Getting a reel education in filmmaking
Silver Spring International Middle School students handle everything from writing to filming, editing, production and promotion for their first movie festival
This year, a group of aspiring student filmmakers turned Silver Spring International Middle School into an underground poker club, a haunted building waiting to take your soul, and the location of a supernatural ninja fight.
Those stories, among many others, resulted from "Lights, Camera, Literacy!" a new program in which about 90 students from the school spent the year learning how to make films. The program culminated in Monday's first-ever Silver Spring International Middle School Film Festival, held under the bright lights of the American Film Institute Silver Theatre and Cultural Center in downtown Silver Spring.
One film, titled "Five Star," featured the nine-minute saga of one student's attempt to win a poker game against an intimidating bully. "Dreaming Reality" followed a girl who gained psychic powers and was able to keep her friend from getting hit by a car.
"The Middle School Life of Vince Elwood" featured seventh-grader Ashia Khafra's struggle to fit in at school and his eventual redemption after finding like-minded musicians and forming a band.
"We're not really in a band but we are all friends now," Khafra said during the festival's intermission, while holding court with backslappers like a true Hollywood star might do at a premiere. "I hope everyone can learn from the film that there's always someone out there that will be your friend."
With the technical skills learned through the course — which they call LCL! — students were able use soundtracks, slow-motion playback and various camera angles.

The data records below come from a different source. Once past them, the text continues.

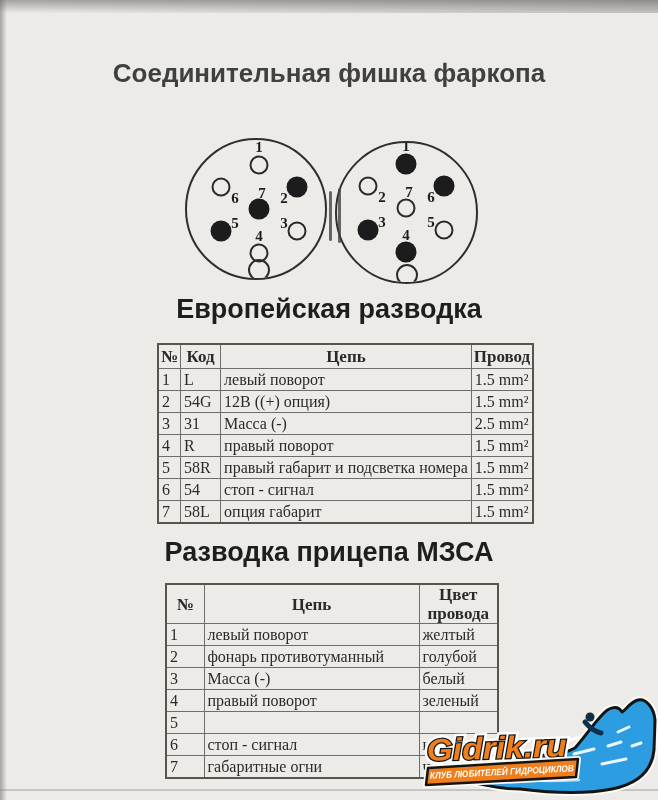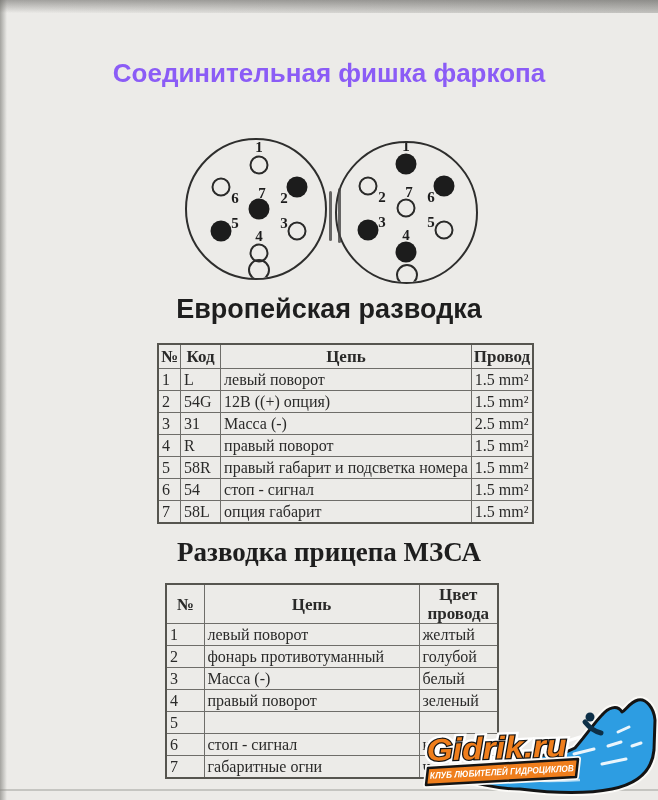--- a/index.html
+++ b/index.html
@@ -15,7 +15,7 @@
   h1.title{position:absolute;left:0;top:12px;width:658px;margin:0;text-align:center;
     font:bold 33px "Liberation Serif",serif;letter-spacing:.5px;color:#1b1b1b;}
   h2.subtitle{position:absolute;left:0;top:58px;width:658px;margin:0;text-align:center;
-    font:bold 26px "Liberation Sans",sans-serif;color:#8b5cf6;}
+    font:bold 26px "Liberation Sans",sans-serif;color:#404040;}
   .conn-label{position:absolute;top:115px;width:200px;margin:0;text-align:center;
     font:bold 18px "Liberation Serif",serif;color:#1d1d1d;}
   #label-left{left:159px;} #label-right{left:308px;}

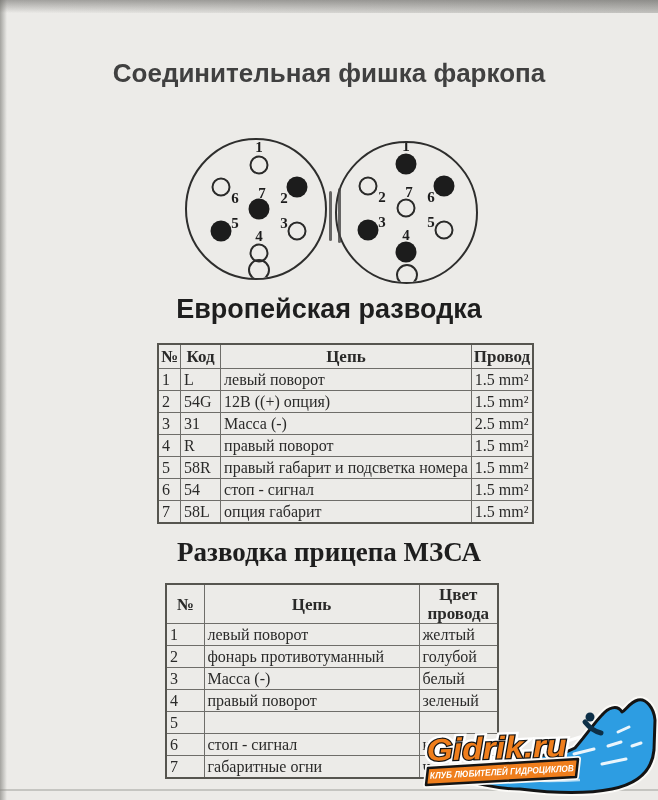--- a/index.html
+++ b/index.html
@@ -35,7 +35,7 @@
   #tangent-b{left:338px;top:188px;width:3px;height:55px;}
   h3.section{position:absolute;left:0;width:658px;margin:0;text-align:center;
     font:bold 27px "Liberation Sans",sans-serif;color:#1e1e1e;}
-  #euro-title{top:294px;} #mzsa-title{top:537px;font-family:Liberation Serif, serif;}
+  #euro-title{top:294px;} #mzsa-title{top:537px;}
   table.doc{position:absolute;border-collapse:collapse;table-layout:fixed;
     font-family:"Liberation Serif",serif;color:#2a2a29;border:2px solid #56554f;}
   table.doc th{font-weight:bold;text-align:center;border:1px solid #6e6d69;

One film titled "The Clumsy Ninja" used special effects in a fight scene in which one ninja dodged lightning shot from another ninja's finger.
"I don't always like doing everything," said seventh-grader Ronnita Freeman of the film editing and camera work she learned while taking the course. "But it really was fun to learn and maybe use for later."
Students wrote, acted in, directed and edited all 30 films themselves. The students broke into groups of four to make their films for the festival, each taking a different aspect of the filmmaking process. They even came up with names for their "production companies," such as Chipmunk Productions and Circus Productions, complete with custom logos.
The students even presented the Silver Theatre with a check for $500, which they raised throughout the year so they could feel what it's like to pay for a venue to hold a film festival.
The course is an elective but is meant to supplement English classes by teaching the students how to develop characters and plots, present stories from different perspectives and write thoughtfully.
"They have to follow a script-writing formula, but they have all the creative freedom," said George Mayo, who taught the LCL! course and even played bit roles in the films, including "weird guy with a ruler" in "The Clumsy Ninja."
Funded through the three-year $10 million Middle School Reform program that began in 2007, the class armed students with 11 Apple iBooks and 11 cameras and tripods, which cost about $15,000, Mayo estimated. Other programs throughout the county that are funded through the reform program include a video game programming course and a robotics course, said Linda Ferrell, director of middle school instruction and achievement for MCPS.
Recent budget restrictions have delayed the full rollout of reform programs to all 38 county middle schools, but the film festival is an example of the program's success, Ferrell said.
Lisa Whibley said her sixth-grade daughter, Austen, not only improved her filmmaking skills but her computer skills and ability to analyze movies, television shows and books.
In a short video segment in which students spoke about the program, Austen said the most fundamental reason for taking "Lights, Camera, Literacy!"
"It's way more fun than just sitting in English class and reading a textbook," she said.